Problem details:
Nothing but the pictures should be left out when you copy the records exactly.

[Recorded data]
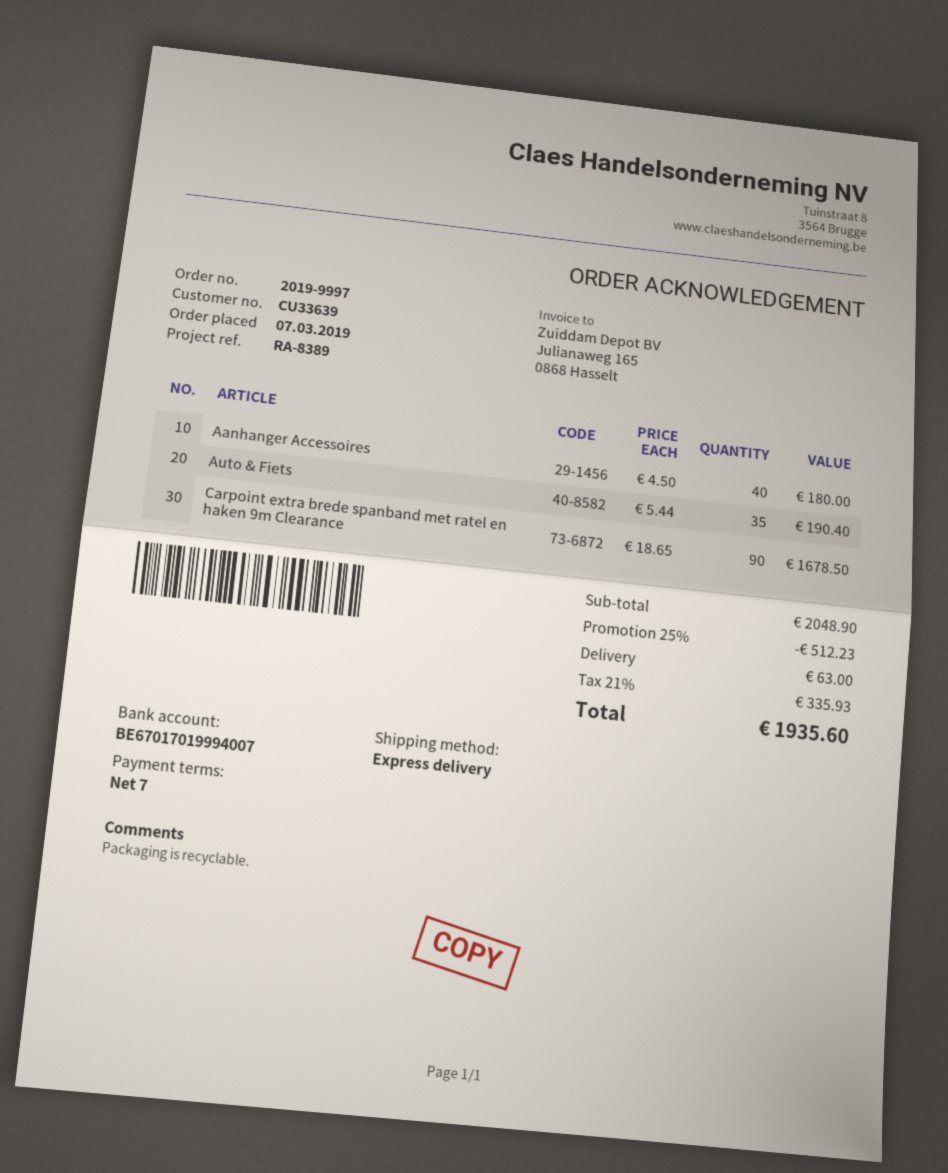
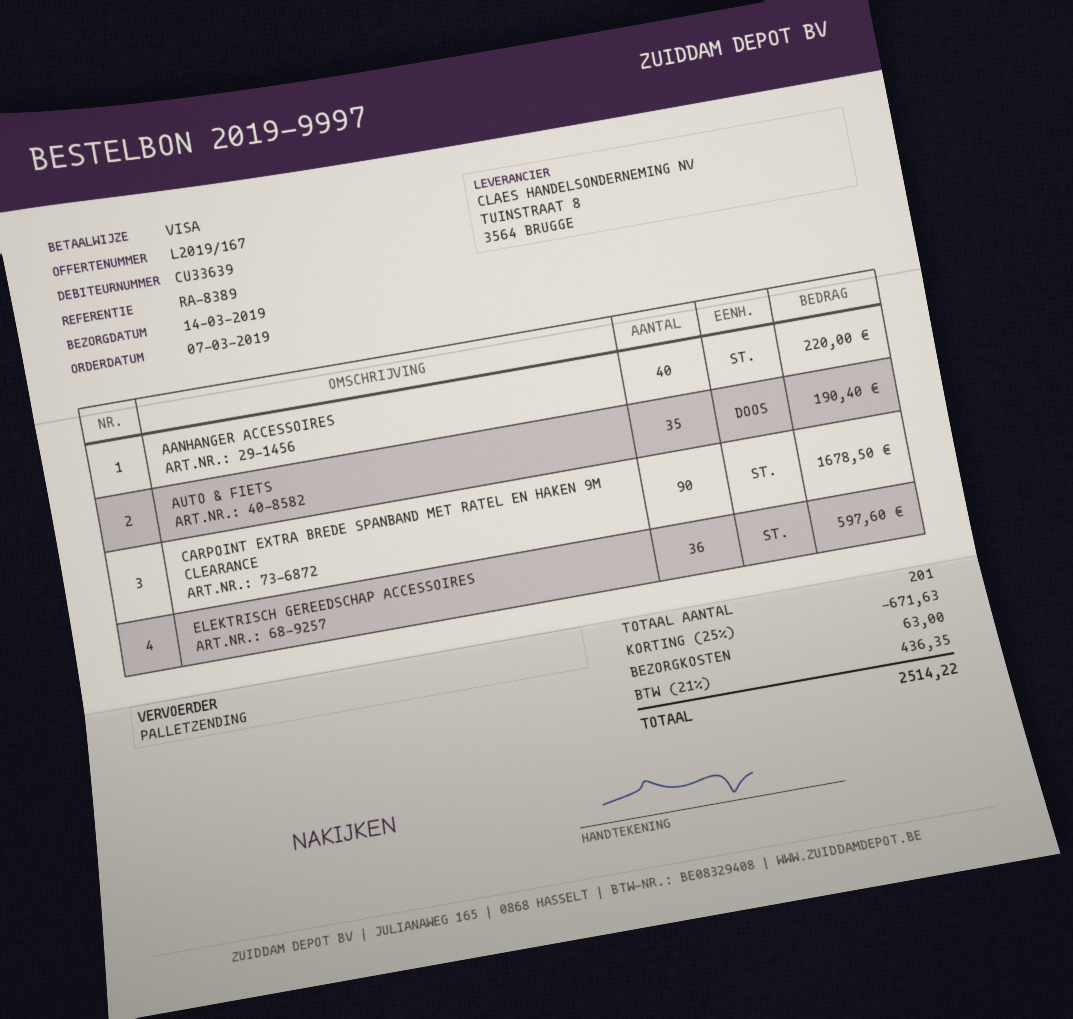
shipping method: express -> pallet freight
Aanhanger Accessoires: 40 for 180.00 -> 40 for 220.00
ELEKTRISCH GEREEDSCHAP ACCESSOIRES: none -> 36 for 597.60
discount: 25% = 512.23 -> 25% = 671.63
tax: 21% = 335.93 -> 21% = 436.35
total: 1935.60 -> 2514.22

Response for this exercise:
shipping method: express -> pallet freight
Aanhanger Accessoires: 40 for 180.00 -> 40 for 220.00
ELEKTRISCH GEREEDSCHAP ACCESSOIRES: none -> 36 for 597.60
discount: 25% = 512.23 -> 25% = 671.63
tax: 21% = 335.93 -> 21% = 436.35
total: 1935.60 -> 2514.22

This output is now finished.